[Notes] CSCI 567 lec4 Multiclass Classification and Neural Nets

05 Feb 2020 | CSCI567, English/英文, Note

Credit to: Prof. Yan Liu, CSCI567, Spring 2020

outline

Multiclass Classification
Neural Nets

Multiclass Classification

More then 2 classes, e.g.,recognizing digits (C = 10) or letters (C = 26 or 52)

Nearest Neighbor Classifier naturally works for arbitrary C.

Multinomial logistic regression

Linear models

For each classes have a group of weight. Think of $\boldsymbol{w}^T_k \boldsymbol{x}$ as a score for class $k$. (one set of weights for each catalog)

\[f(\boldsymbol{x}) = \arg \max_{k\in\{1,2\}} \boldsymbol{w}^T_k \boldsymbol{x}\] \[\begin{aligned} \mathcal{F} &= \left\{ f(\boldsymbol{x}) = \arg \max_{k\in\{1,2\}} \boldsymbol{w}^T_k \boldsymbol{x} | \boldsymbol{w}_1, ..., \boldsymbol{w}_C \in\mathbb{R}\right\}\\ &=\left\{ f(\boldsymbol{x}) = \arg \max_{k\in\{1,2\}} (\boldsymbol{W} \boldsymbol{x})_k | \boldsymbol{W} \in\mathbb{R}^{C\times D}\right\} \end{aligned}\]

Probabilistic view

\[\begin{aligned} \mathbb{P}(y=1|\boldsymbol{x};\boldsymbol{w}) = \sigma(\boldsymbol{w}^T\boldsymbol{x}) &= \frac{1}{1+e^{-(\boldsymbol{w_1-w_2})^T\boldsymbol{x}}} \\ &=\frac{1}{1+e^{-\boldsymbol{w_1}^T\boldsymbol{x}-(-\boldsymbol{w_2}^T\boldsymbol{x})}} \\ & = \frac{e^{\boldsymbol{w_1}^T\boldsymbol{x}}}{e^{\boldsymbol{w_1}^T\boldsymbol{x}} + e^{\boldsymbol{w_2}^T\boldsymbol{x}}} \propto e^{\boldsymbol{w_1}^T\boldsymbol{x}} \end{aligned}\]

Naturally, for multiclass:

\[\mathbb{P}(y=k|\boldsymbol{x};\boldsymbol{W}) = \frac{e^{\boldsymbol{w_k}^T\boldsymbol{x}}}{\sum_{k'\in[C]}e^{\boldsymbol{w_{k'}}^T\boldsymbol{x}}} \propto e^{\boldsymbol{w_k}^T\boldsymbol{x}}\]

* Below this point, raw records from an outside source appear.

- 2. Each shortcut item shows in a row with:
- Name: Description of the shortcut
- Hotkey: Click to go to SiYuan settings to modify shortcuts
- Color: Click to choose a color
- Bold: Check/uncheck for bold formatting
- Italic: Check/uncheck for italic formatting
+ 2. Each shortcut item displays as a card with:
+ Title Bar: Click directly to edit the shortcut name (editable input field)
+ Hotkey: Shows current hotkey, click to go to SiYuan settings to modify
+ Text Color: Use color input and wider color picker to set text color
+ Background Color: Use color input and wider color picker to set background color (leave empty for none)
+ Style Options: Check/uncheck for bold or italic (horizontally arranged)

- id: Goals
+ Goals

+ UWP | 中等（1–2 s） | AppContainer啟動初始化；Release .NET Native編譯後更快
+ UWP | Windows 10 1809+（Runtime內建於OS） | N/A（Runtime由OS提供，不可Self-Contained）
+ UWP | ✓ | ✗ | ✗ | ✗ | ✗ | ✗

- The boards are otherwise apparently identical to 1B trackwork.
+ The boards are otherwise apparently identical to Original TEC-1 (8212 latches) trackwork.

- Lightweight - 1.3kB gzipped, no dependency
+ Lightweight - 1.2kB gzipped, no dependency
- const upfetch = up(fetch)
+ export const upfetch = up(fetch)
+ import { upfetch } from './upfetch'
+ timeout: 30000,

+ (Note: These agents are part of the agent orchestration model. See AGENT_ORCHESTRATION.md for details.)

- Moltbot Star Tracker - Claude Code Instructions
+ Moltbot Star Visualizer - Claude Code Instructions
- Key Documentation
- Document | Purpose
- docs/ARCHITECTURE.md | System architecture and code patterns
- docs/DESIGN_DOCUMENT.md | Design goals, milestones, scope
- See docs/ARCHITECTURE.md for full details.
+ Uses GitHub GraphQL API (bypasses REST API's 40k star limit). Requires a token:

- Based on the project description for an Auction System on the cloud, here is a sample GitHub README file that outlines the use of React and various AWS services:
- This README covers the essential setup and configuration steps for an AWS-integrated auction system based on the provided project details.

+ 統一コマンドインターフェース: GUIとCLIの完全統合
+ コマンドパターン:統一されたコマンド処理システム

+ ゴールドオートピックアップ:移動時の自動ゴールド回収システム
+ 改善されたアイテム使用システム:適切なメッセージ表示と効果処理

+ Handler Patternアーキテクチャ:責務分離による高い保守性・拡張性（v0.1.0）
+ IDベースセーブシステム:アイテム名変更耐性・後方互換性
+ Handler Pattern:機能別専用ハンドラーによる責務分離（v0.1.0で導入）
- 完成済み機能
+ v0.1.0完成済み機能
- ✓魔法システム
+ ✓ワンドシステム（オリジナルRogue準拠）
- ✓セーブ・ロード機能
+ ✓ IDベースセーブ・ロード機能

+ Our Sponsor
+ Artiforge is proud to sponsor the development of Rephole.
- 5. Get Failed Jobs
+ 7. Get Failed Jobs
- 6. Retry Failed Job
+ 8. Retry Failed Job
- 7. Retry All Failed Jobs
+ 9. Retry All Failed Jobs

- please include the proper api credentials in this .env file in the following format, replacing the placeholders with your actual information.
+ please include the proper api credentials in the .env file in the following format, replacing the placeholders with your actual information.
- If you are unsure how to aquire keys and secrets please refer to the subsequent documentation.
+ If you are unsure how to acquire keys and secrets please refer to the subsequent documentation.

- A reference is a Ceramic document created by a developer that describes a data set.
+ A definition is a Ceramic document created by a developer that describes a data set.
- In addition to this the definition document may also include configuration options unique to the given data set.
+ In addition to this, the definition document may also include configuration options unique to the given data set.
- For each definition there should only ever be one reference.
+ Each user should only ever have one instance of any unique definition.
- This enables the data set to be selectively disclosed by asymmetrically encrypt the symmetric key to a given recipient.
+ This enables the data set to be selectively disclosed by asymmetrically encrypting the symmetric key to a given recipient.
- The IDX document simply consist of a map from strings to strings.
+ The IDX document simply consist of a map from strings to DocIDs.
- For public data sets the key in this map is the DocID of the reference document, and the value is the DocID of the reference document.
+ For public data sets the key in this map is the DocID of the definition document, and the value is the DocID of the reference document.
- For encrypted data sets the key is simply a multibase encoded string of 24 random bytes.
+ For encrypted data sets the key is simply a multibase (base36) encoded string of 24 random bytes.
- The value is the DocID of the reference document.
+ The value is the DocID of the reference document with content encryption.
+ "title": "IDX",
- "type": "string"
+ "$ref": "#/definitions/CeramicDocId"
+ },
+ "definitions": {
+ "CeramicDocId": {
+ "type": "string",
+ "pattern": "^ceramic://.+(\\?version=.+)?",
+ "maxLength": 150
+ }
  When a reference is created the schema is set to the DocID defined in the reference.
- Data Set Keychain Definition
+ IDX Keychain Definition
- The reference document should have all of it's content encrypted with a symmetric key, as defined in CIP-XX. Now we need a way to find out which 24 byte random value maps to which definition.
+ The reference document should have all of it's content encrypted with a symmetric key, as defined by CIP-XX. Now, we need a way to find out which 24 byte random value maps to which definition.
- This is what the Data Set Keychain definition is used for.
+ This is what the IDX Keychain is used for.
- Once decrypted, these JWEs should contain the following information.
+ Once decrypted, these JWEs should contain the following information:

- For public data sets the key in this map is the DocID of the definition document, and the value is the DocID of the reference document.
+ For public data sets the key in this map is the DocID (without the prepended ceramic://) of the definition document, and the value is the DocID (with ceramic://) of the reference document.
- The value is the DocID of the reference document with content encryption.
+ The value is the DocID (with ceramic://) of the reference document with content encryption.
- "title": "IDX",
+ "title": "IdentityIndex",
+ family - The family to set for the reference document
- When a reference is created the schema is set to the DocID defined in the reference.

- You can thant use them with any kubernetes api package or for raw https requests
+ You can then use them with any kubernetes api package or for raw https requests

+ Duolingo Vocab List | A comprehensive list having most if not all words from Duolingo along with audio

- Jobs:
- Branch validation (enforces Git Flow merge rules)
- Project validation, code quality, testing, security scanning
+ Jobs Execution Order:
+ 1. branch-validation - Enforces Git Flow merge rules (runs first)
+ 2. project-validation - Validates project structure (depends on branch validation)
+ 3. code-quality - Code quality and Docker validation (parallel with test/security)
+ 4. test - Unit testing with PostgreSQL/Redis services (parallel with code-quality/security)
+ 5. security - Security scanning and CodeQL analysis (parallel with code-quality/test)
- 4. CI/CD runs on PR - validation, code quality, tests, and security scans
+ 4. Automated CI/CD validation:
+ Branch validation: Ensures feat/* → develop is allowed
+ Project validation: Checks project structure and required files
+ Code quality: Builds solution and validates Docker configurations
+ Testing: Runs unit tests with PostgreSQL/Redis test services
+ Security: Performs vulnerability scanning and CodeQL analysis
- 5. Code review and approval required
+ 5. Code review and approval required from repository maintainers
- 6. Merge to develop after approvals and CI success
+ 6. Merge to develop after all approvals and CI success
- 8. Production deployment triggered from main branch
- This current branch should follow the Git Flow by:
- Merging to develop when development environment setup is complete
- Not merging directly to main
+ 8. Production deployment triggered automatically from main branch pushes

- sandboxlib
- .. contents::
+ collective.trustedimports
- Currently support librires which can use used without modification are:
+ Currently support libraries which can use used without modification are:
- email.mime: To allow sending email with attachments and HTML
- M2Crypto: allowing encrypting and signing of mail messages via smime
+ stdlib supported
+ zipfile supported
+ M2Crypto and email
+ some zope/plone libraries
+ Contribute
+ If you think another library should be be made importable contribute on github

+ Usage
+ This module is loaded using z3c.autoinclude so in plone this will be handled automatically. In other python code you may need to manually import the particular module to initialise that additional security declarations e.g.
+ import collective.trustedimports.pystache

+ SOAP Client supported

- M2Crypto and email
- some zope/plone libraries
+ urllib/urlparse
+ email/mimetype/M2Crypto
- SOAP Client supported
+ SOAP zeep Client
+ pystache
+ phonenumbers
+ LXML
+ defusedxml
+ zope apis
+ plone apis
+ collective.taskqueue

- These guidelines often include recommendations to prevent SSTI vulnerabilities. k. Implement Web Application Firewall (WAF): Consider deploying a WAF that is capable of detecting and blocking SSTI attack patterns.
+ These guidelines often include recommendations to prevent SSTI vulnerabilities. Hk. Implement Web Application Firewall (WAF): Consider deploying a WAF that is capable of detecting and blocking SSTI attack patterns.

This is called the softmax function. (transfer data into probability )

Applying MLE (since the probabilit form is given)

Maximize probability of seeing labels $y_1,…,y_N$ given $\boldsymbol{x}_1,…,\boldsymbol{x}_N$ (all train data set), i.e., calculate the most possible weights for certain train data set.

Join probability (under i.i.d. assumption) (or called $L(\boldsymbol{W})$ likelihood):

\[P(\boldsymbol{W}) = \prod^N_{n=1}\mathbb{P}(y_n|\boldsymbol{x}_n;\boldsymbol{W}) = \prod^N_{n=1}\frac{e^{\boldsymbol{w_{y_n}}^T\boldsymbol{x}}}{\sum_{k\in[C]}e^{\boldsymbol{w_k}^T\boldsymbol{x}}}\]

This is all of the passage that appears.